AC: Você fez um filme sobre a situação atual do Chade sabendo, de antemão, que não teria como exibi-lo no próprio Chade. Não dá uma sensação de frustração?
Mahamat: Não há cinemas, mas há locadoras de vídeo. O país não pode viver com a ausência de imagem. Todos os meus filmes foram lançados nas locadoras do Chade, assim como exibidos na TV. Faço meus filmes para que sirvam como memória e história, não é porque não há salas disponíveis que eles não devam ser feitos. Tem muitos artistas no mundo que passam pela mesma situação, então não deixo que isto interfira na minha vontade de fazer cinema. Não faço filmes para o mercado internacional porque não tenho público interno, simplesmente faço um filme. Se houvesse salas no Chade, ele seria exibido lá.
AC: São poucos os filmes africanos que chegam ao Brasil e aqueles que chegam têm sempre um forte tom de denúncia. Como é o cinema africano em relação à diversidade? Existem filmes de entretenimento ou a realidade africana é tão mais importante que sempre acaba preponderando nos filmes?
Mahamat: Esta já é uma posição do cineasta. Na África também há filmes pipoca, mas são lançados direto em vídeo. Há muita pirataria e o público também gosta de divertimento. Mas como cineasta, no Chade, você não pode fazer um filme de entretenimento. A realidade é tão importante que não se pode empregar recursos e trabalho para rir, se divertir. É a minha posição como cineasta. Mas este tipo de filme é muito importante em termos de quantidade, vindos especialmente de Hollywood e da Índia.
AC: Qual foi o impacto, para a carreira do filme, do prêmio ganho no Festival de Cannes?
Mahamat: O filme foi mais vendido, já que Cannes é um selo de qualidade. O filme ganhou uma visibilidade e notoriedade muito grandes, que nenhum dos meus filmes anteriores teve. Nem mesmo Darratt, que ganhou o prêmio especial em Veneza. O impacto não foi tão forte quanto Cannes, que serviu como propulsor para sua distribuição em vários países.
AC: Já há planos para um novo filme?
Mahamat: Tenho um projeto que será rodado em Dakar, no ano que vem.
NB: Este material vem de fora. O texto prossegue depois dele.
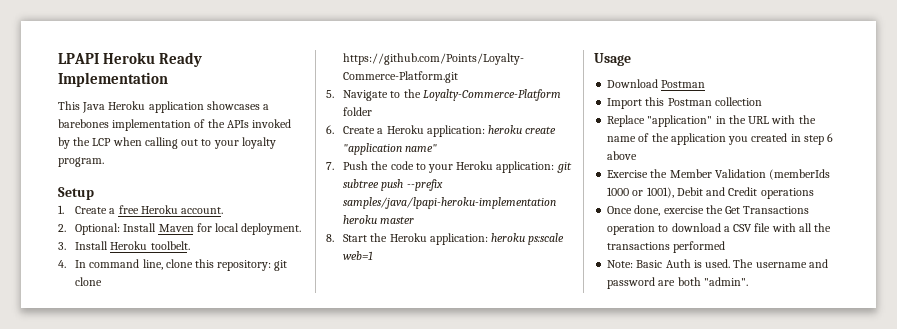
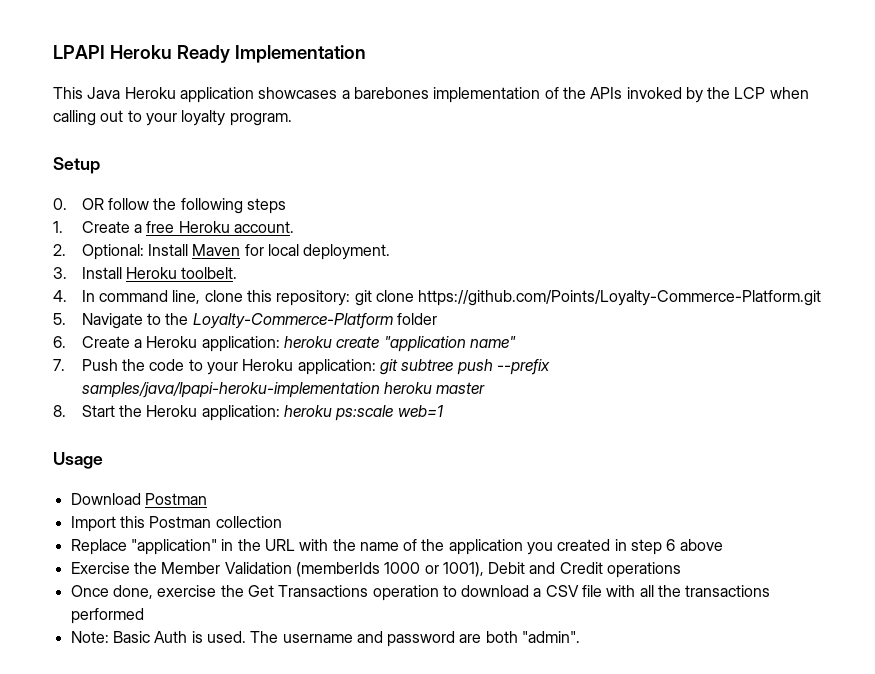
(94, 193) none -> [53,198,286,214] // 0. OR follow the following steps

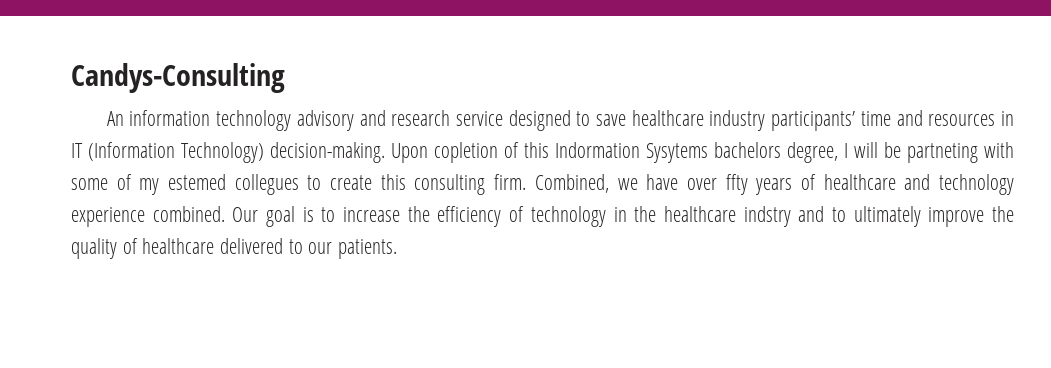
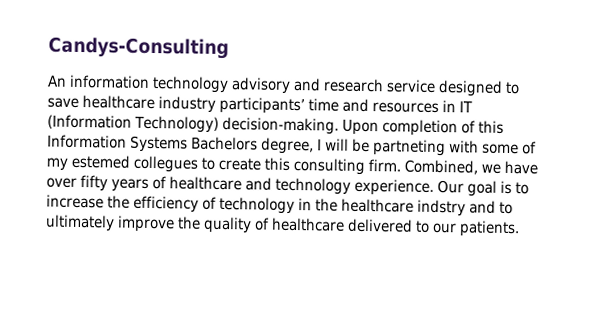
[433,142,498,163] copletion -> [381,119,458,137] completion
[554,142,781,163] Indormation Sysytems bachelors -> [47,134,258,153] Information Systems Bachelors
[725,174,748,195] ffty -> [80,175,108,192] fifty
[71,206,225,227] experience combined. -> [354,178,434,196] experience.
É a história de um acontecimento recente, de um barco que jogou lixo tóxico na Costa do Marfim, perto da capital do país. Foi uma catástrofe ecológica, com muitos mortos. Mas, mesmo com a história se passando na Costa do Marfim, as filmagens serão no Senegal. E há a refilmagem americana de Darratt, mas esta não irei dirigir.